Après ce début digne d’un disciple de Quesnay, Lavoisier signale comme principaux obstacles au progrès de l’agriculture l’arbitraire de la taille, la corvée, la dîme, la forme vicieuse des droits sur les consommations, les visites domiciliaires relatives aux droits d’aide, de la gabelle et du tabac ; enfin le système prohibitif qui avait toujours été maintenu pour la sortie des denrées, comme si l’on eût dit aux cultivateurs : « Ou récoltez moins de blé, ou laissez-le périr dans vos magasins »,

Ces plaintes, si curieuses dans la bouche d’un fermier général, étaient exprimées au milieu d’un comité fermé et « dans le secret de l’administration ». Quelques mois plus tard, Lavoisier les répéta, publiquement et avec une énergie presque égale, à l’assemblée provinciale de l’Orléanais, où il représenta le tiers-état, bien qu’il appartînt, par les charges qu’avait eues son père, à la noblesse héréditaire.
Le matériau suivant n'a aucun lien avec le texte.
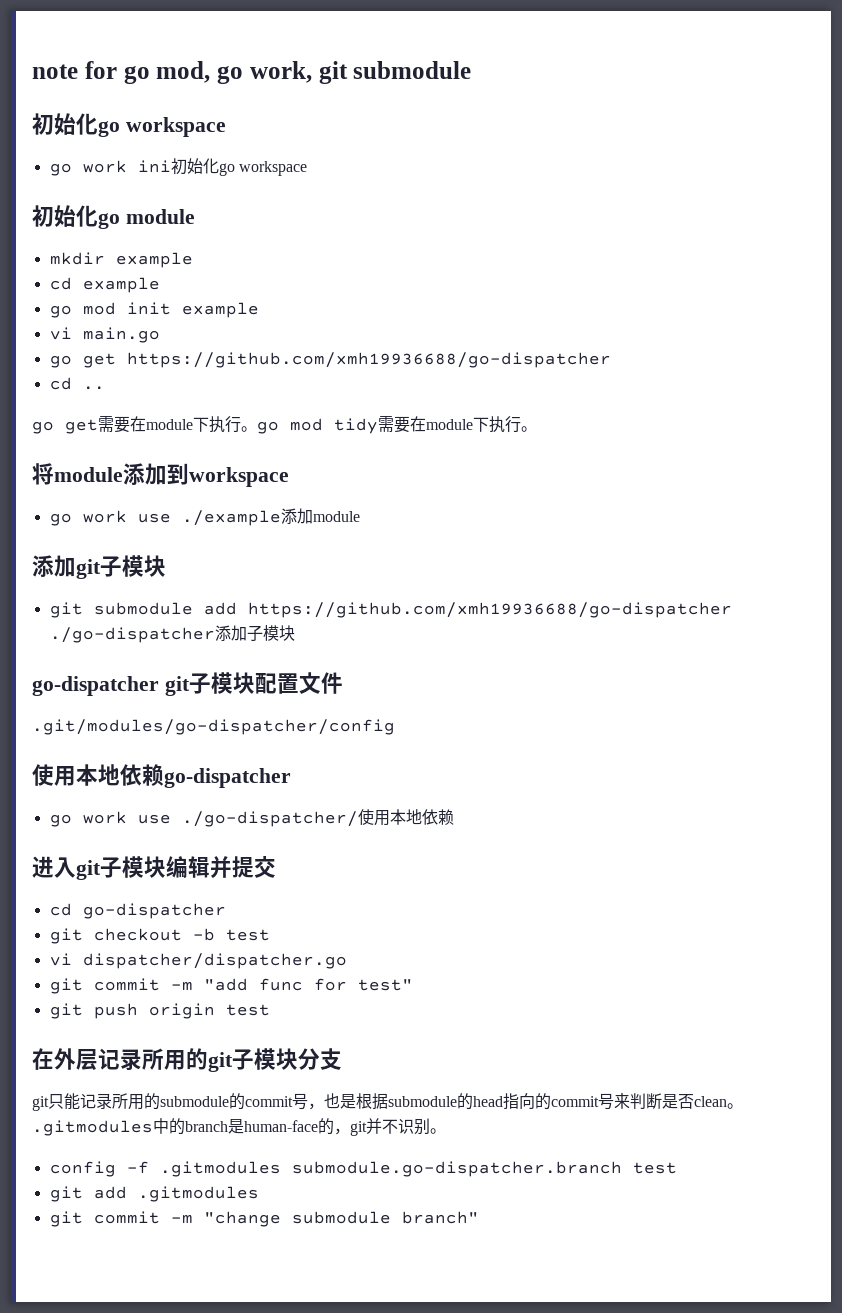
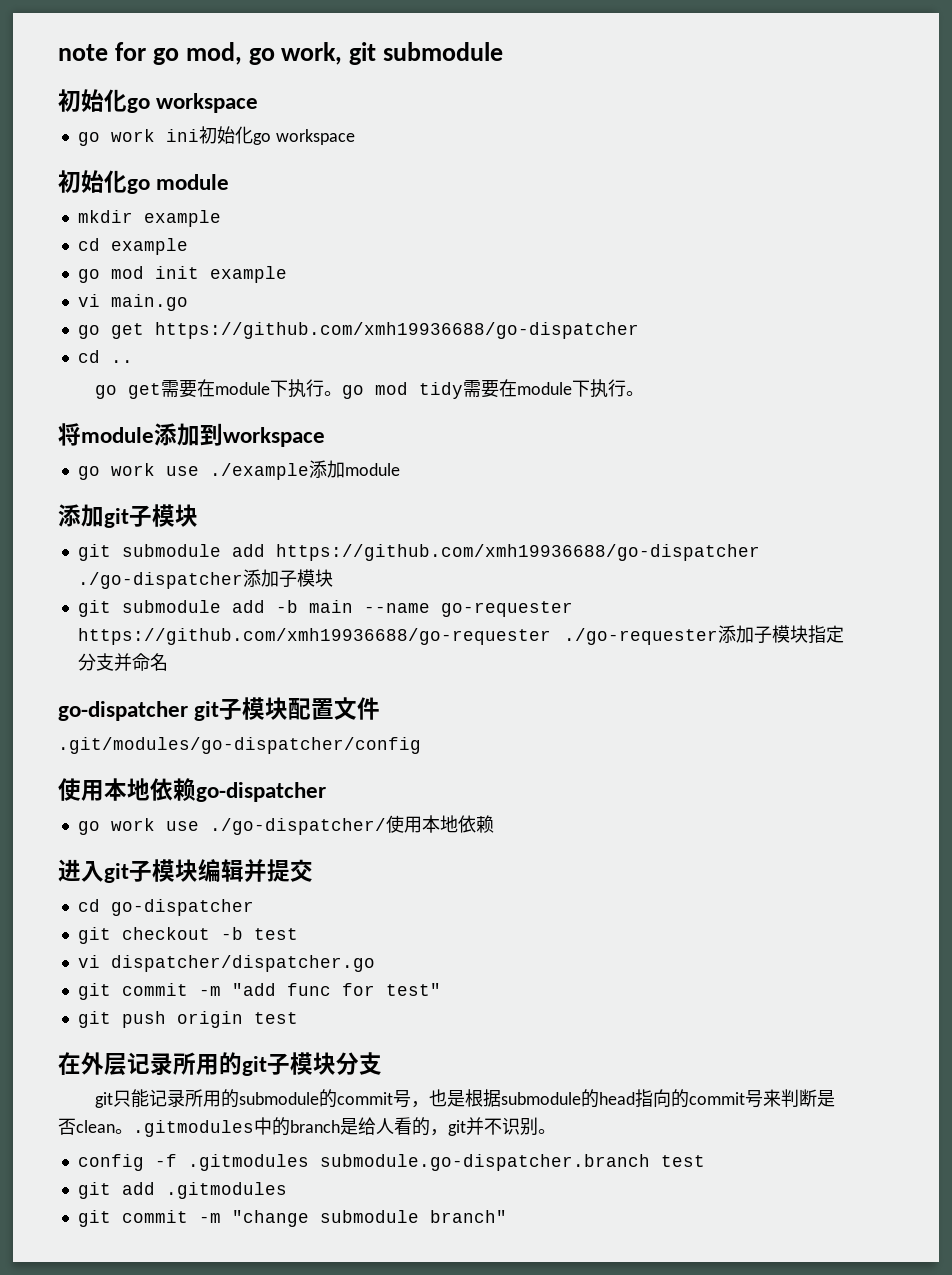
(295, 633) none -> [77,600,573,617] [77,625,844,645] [77,653,168,671] // git submodule add -b main --name go-requester https://github.com/xmh19936688/go-requester ./go-requester添加子模块指定分支并命名
[244,1120,318,1132] human-face -> [358,1117,412,1135] 给人看

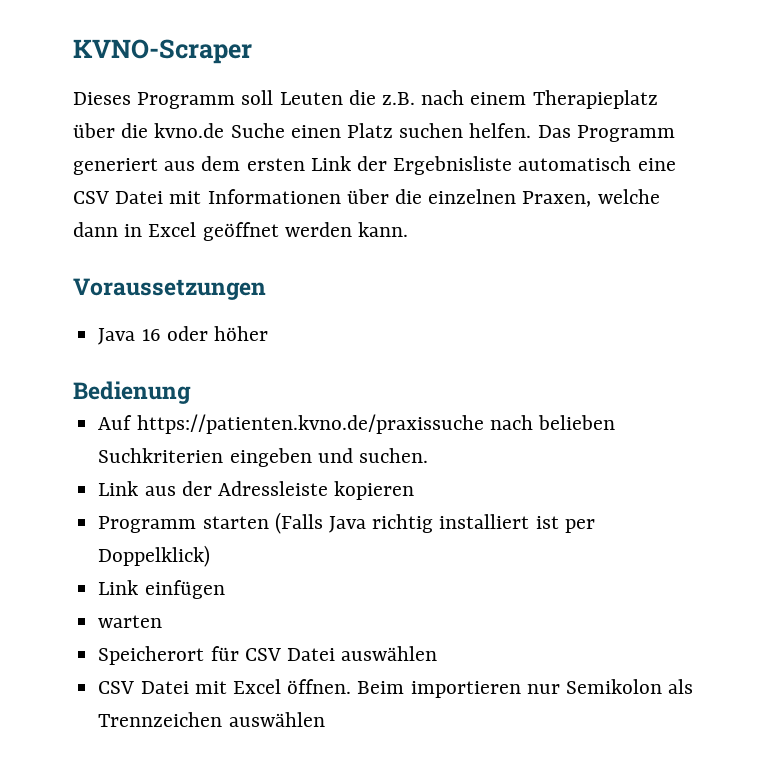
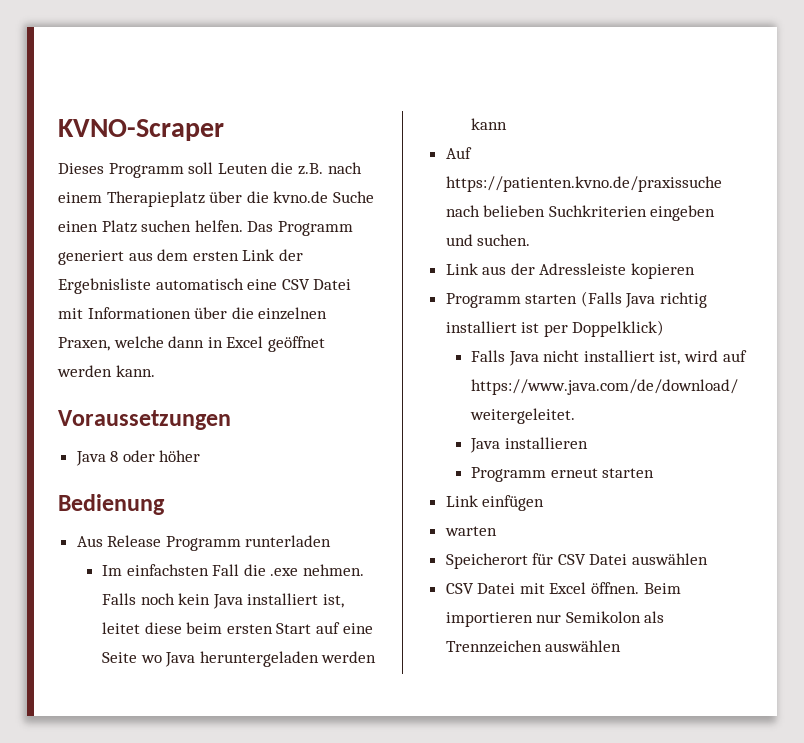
[141,329,161,341] 16 -> [110,451,119,462] 8
(191, 392) none -> [76,535,332,551] [102,564,365,576] [102,593,345,609] [102,622,373,634] [102,651,377,667] [471,118,508,130] // Aus Release Programm runterladen // Im einfachsten Fall die .exe nehmen. Falls noch kein Java installiert ist, leitet diese beim ersten Start auf eine Seite wo Java heruntergeladen werden kann
(211, 556) none -> [471,350,747,366] [471,379,739,395] [470,408,576,424] [470,437,588,453] [471,467,655,482] // Falls Java nicht installiert ist, wird auf https://www.java.com/de/download/ weitergeleitet. // Java installieren // Programm erneut starten

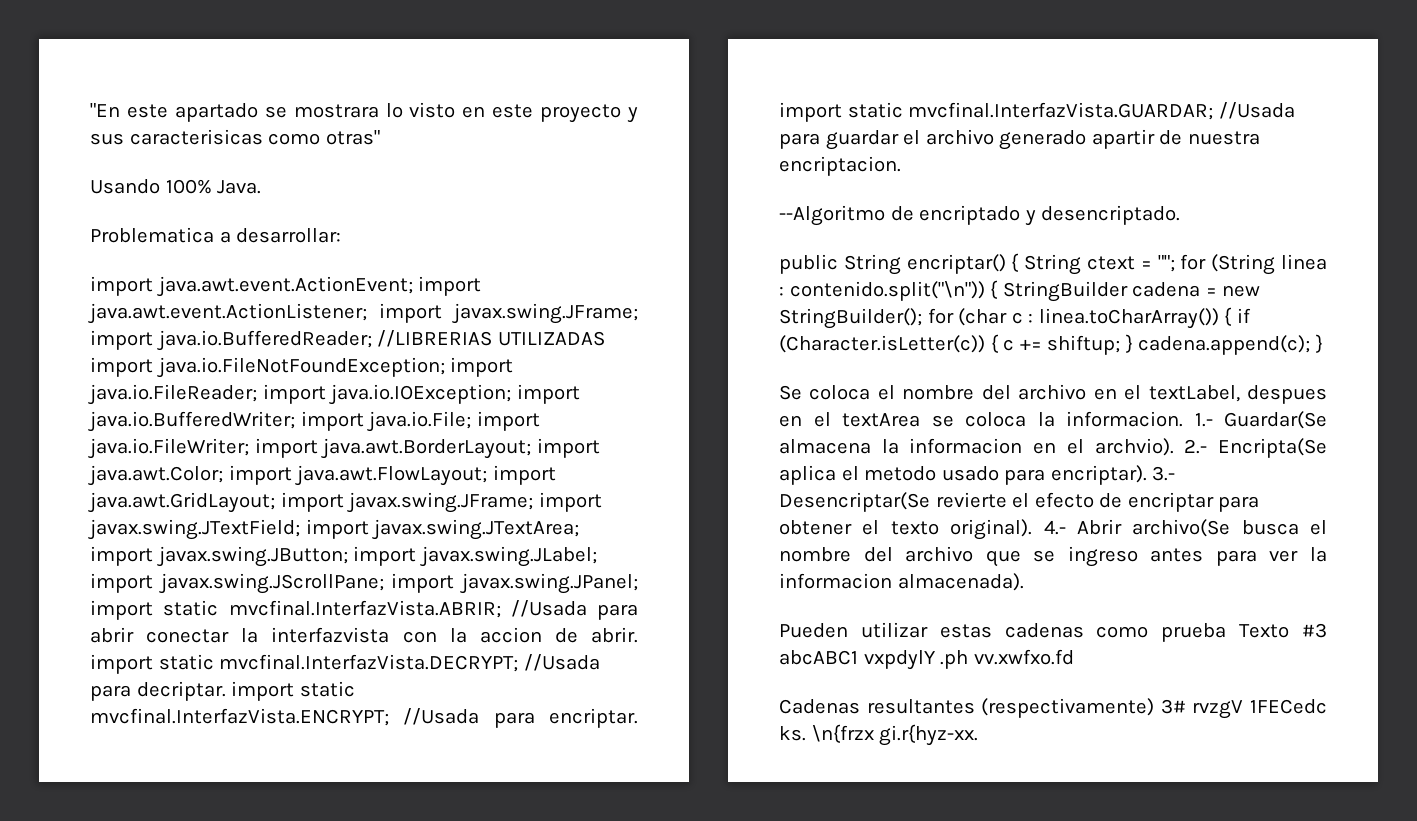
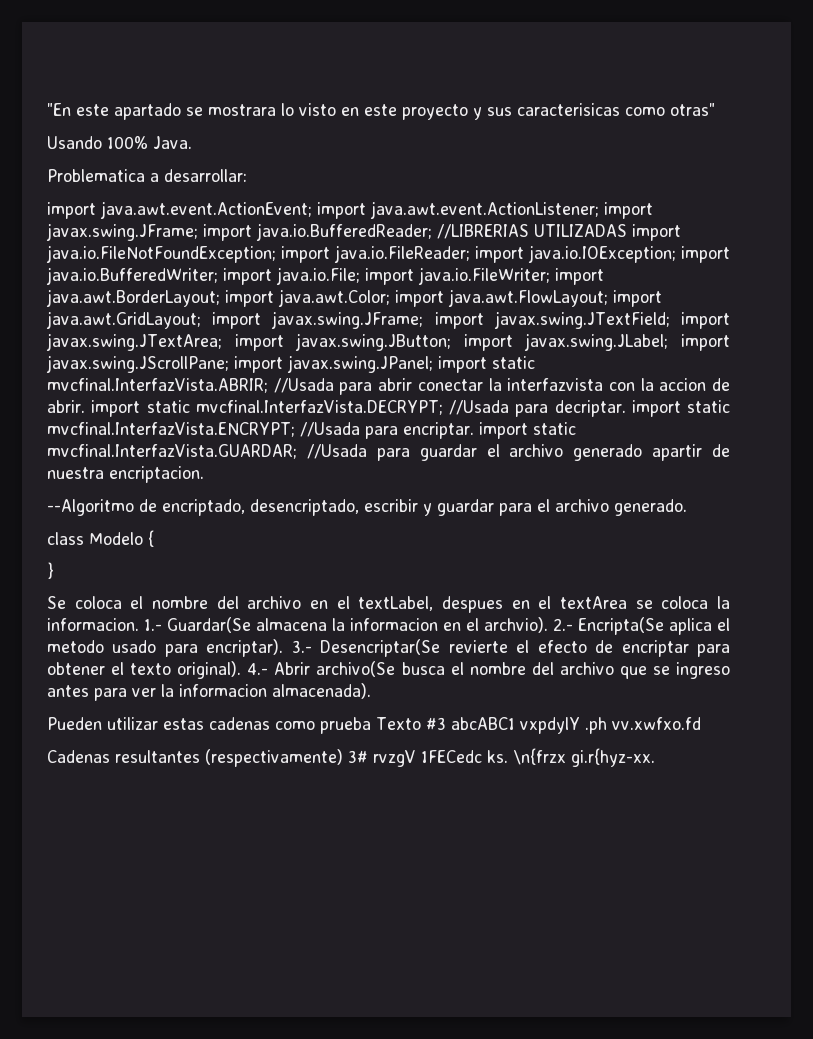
[919,205,1181,226] [779,253,1327,275] [779,280,1261,302] [779,307,1251,329] [779,334,1311,355] encriptado y desencriptado. // public String encriptar() { String ctext = ""; for (String linea : contenido.split("\n")) { StringBuilder cadena = new StringBuilder(); for (char c : linea.toCharArray()) { if (Character.isLetter(c)) { c += shiftup; } cadena.append(c); -> [162,499,687,516] [47,530,154,547] encriptado, desencriptado, escribir y guardar para el archivo generado. // class Modelo { //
En 1789, au contraire, lors de la convocation des États généraux, on le trouve parmi les délégués de la noblesse de Blois. Il rédige alors les instructions à donner aux députés et y imprime un caractère nettement libéral. Une constitution basée sur deux principes : la sûreté des personnes et la sûreté des propriétés, ce qui devait entraîner la liberté personnelle pour tous les citoyens et sous toutes les formes, la liberté d’écrire, la liberté de l’industrie et la suppression des monopoles et des jurandes, enfin le droit pour la nation de consentir les impôts, tel est le programme de Lavoisier. En ce qui concerne les impôts, il réclame la suppression de la taille et de la corvée et leur remplacement par une contribution territoriale ; mais — et sur ce point il se sépare des physiocrates, — il ne veut pas que les propriétés foncières contribuent seules aux dépenses publiques ; il demande que les revenus mobiliers, rentes, effets royaux, traitements et emplois lucratifs soient également assujettis à l’impôt. Il reconnaît, en outre, que les impôts indirects sont organisés de la manière la plus défectueuse et il en réclame la réformation.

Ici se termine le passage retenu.